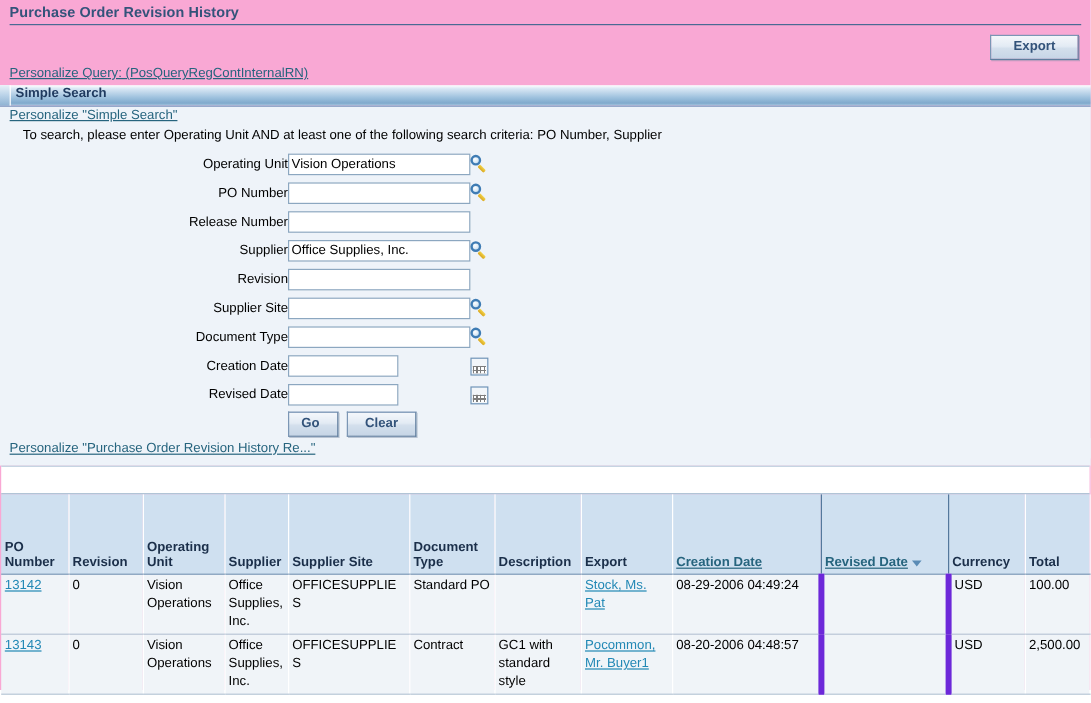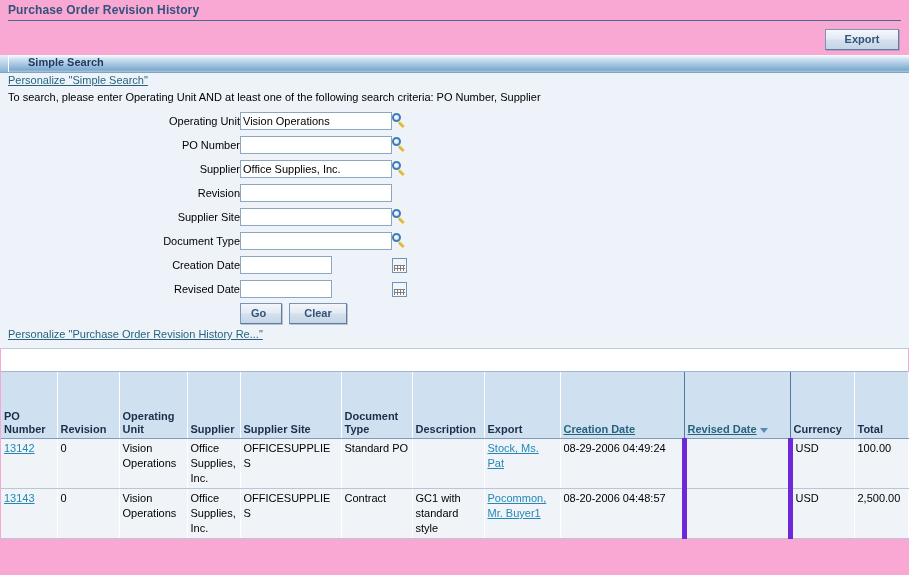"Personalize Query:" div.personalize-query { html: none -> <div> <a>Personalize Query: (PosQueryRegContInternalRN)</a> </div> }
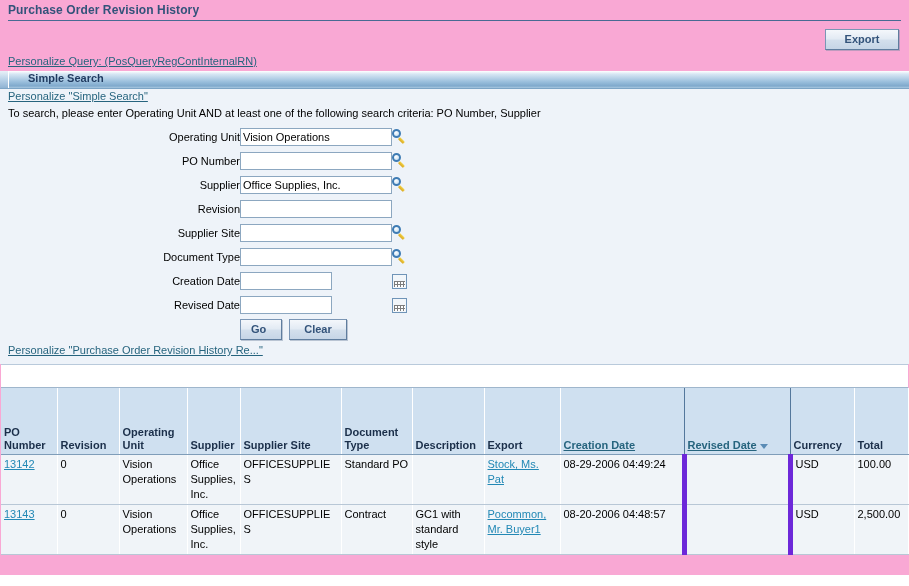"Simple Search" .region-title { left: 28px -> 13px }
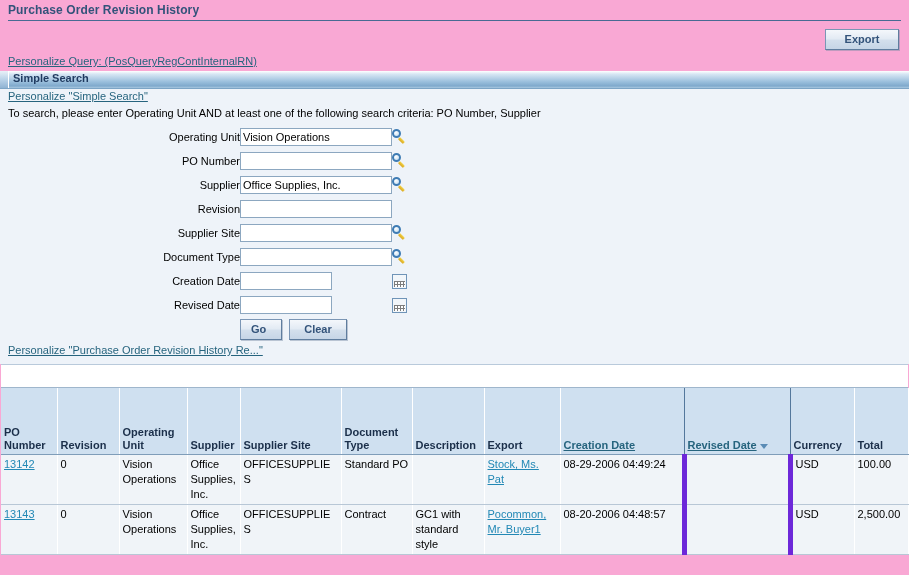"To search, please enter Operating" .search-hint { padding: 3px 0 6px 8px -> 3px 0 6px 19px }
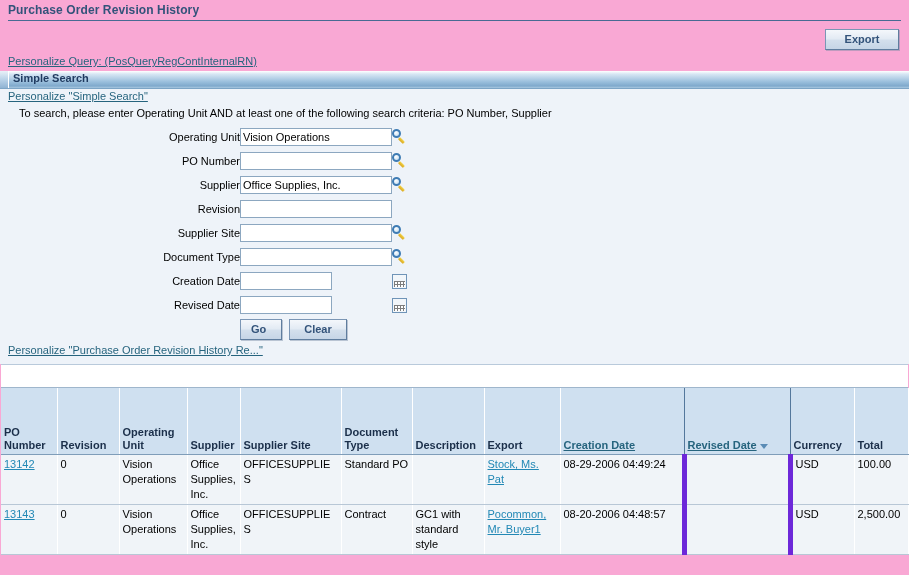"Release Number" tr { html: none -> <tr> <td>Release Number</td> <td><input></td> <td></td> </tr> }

==

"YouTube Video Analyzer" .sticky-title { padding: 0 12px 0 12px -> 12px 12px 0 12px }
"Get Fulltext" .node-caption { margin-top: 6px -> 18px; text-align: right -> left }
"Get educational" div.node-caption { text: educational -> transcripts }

---

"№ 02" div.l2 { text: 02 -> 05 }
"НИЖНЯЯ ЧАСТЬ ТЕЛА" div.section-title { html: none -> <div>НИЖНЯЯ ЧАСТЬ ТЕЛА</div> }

Instructions for the task:
The stretch of entries above that starts with the line containing "margin-top: 6px ->" and goes on through the line containing "text: educational ->" is to be transcribed exactly, and no other line is to be transcribed.

Answer section:
"Get Fulltext" .node-caption { margin-top: 6px -> 18px; text-align: right -> left }
"Get educational" div.node-caption { text: educational -> transcripts }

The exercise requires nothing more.